● **WHAT TO WORK ON**
Each line in the records below that has the word "Gates" should be copied.

● **Records contained in a dataset**
******************************
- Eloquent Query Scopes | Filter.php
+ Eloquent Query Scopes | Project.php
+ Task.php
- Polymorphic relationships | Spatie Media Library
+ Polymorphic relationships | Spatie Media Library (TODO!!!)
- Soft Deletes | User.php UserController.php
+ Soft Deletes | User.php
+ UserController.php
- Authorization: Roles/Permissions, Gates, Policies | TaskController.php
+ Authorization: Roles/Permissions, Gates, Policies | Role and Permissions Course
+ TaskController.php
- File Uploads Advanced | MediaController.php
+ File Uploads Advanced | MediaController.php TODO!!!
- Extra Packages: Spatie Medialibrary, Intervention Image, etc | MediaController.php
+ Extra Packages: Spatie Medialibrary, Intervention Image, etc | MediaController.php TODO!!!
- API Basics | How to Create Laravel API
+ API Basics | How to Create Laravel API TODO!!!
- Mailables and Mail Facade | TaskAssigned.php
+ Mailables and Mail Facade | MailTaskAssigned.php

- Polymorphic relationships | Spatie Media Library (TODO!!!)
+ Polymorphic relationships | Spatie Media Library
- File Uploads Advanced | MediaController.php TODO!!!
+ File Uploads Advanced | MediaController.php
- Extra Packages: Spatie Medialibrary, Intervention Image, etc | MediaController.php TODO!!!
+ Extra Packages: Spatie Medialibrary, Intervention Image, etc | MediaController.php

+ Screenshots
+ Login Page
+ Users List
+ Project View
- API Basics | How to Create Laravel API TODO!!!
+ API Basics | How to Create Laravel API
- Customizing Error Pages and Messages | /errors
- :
******************************
● **OUTPUT FOR THIS EXERCISE**
- Authorization: Roles/Permissions, Gates, Policies | TaskController.php
+ Authorization: Roles/Permissions, Gates, Policies | Role and Permissions Course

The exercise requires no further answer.